Comments can be submitted to consultations@osfi-bsif.gc.ca until June 30, 2023. OSFI will assess them and issue final frameworks later this year.

These new frameworks, aligned with international best practices, are aimed at helping us better ensure that Canadian banks and life insurers operating overseas are managing risks appropriately, protecting their depositors, policyholders, and creditors. We look forward to hearing from our stakeholders on this important initiative.

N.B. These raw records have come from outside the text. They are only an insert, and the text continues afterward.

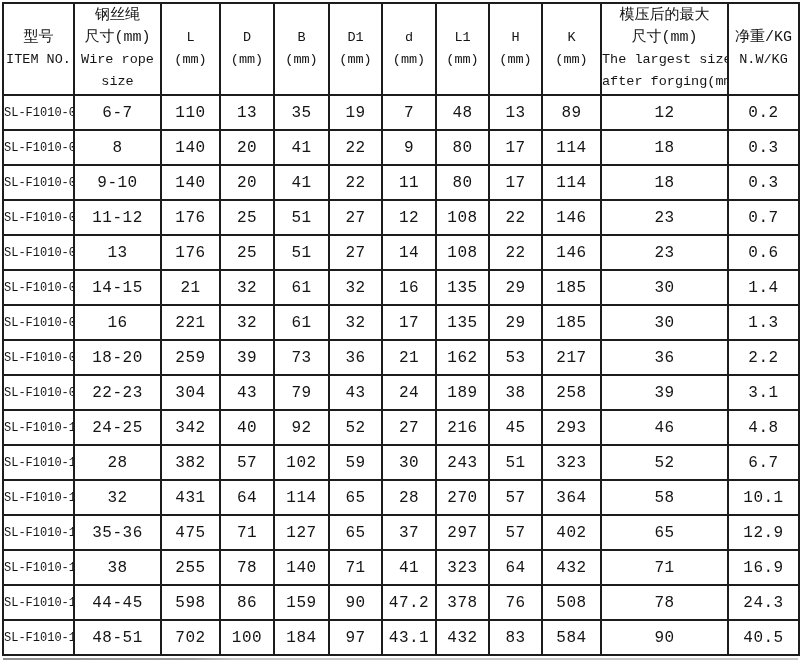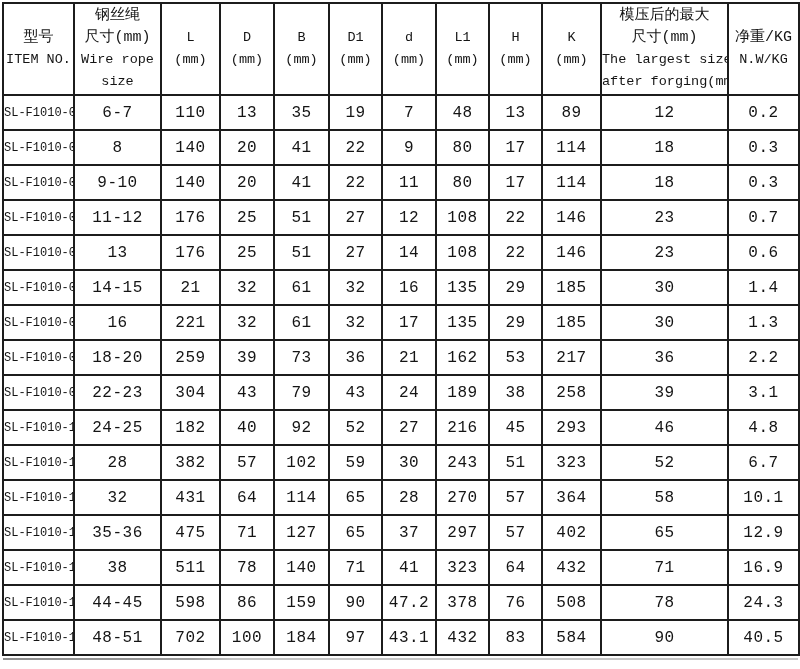--- a/index.html
+++ b/index.html
@@ -238,21 +238,21 @@
           <td>24</td>
           <td>189</td>
           <td>38</td>
           <td>258</td>
           <td>39</td>
           <td>3.1</td>
         </tr>
         <tr>
           <td class="item-cell">SL-F1010-10</td>
           <td>24-25</td>
-          <td>182</td>
+          <td>342</td>
           <td>40</td>
           <td>92</td>
           <td>52</td>
           <td>27</td>
           <td>216</td>
           <td>45</td>
           <td>293</td>
           <td>46</td>
           <td>4.8</td>
         </tr>
@@ -294,21 +294,21 @@
           <td>37</td>
           <td>297</td>
           <td>57</td>
           <td>402</td>
           <td>65</td>
           <td>12.9</td>
         </tr>
         <tr>
           <td class="item-cell">SL-F1010-14</td>
           <td>38</td>
-          <td>511</td>
+          <td>255</td>
           <td>78</td>
           <td>140</td>
           <td>71</td>
           <td>41</td>
           <td>323</td>
           <td>64</td>
           <td>432</td>
           <td>71</td>
           <td>16.9</td>
         </tr>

- Peter Routledge, Superintendent of Financial Institutions

Quick facts

  • OSFI’s current Total Loss Absorbing Capacity (TLAC) Guideline and Life Insurance Capital Adequacy Test (LICAT) Guideline measure loss-absorbing capacity and capital on a group consolidated basis, not a stand-alone legal entity or solo basis.
  • The Basel Committee on Banking Supervision’s Core Principles for Effective Banking Supervision state that supervisors are responsible for supervising banks on both a group and stand-alone basis, including assessing their relationships with other members of the group.
  • The International Association of Insurance Supervisors’ Insurance Core Principles state that supervisors are responsible for assessing the ability of capital to absorb losses anywhere in the financial group.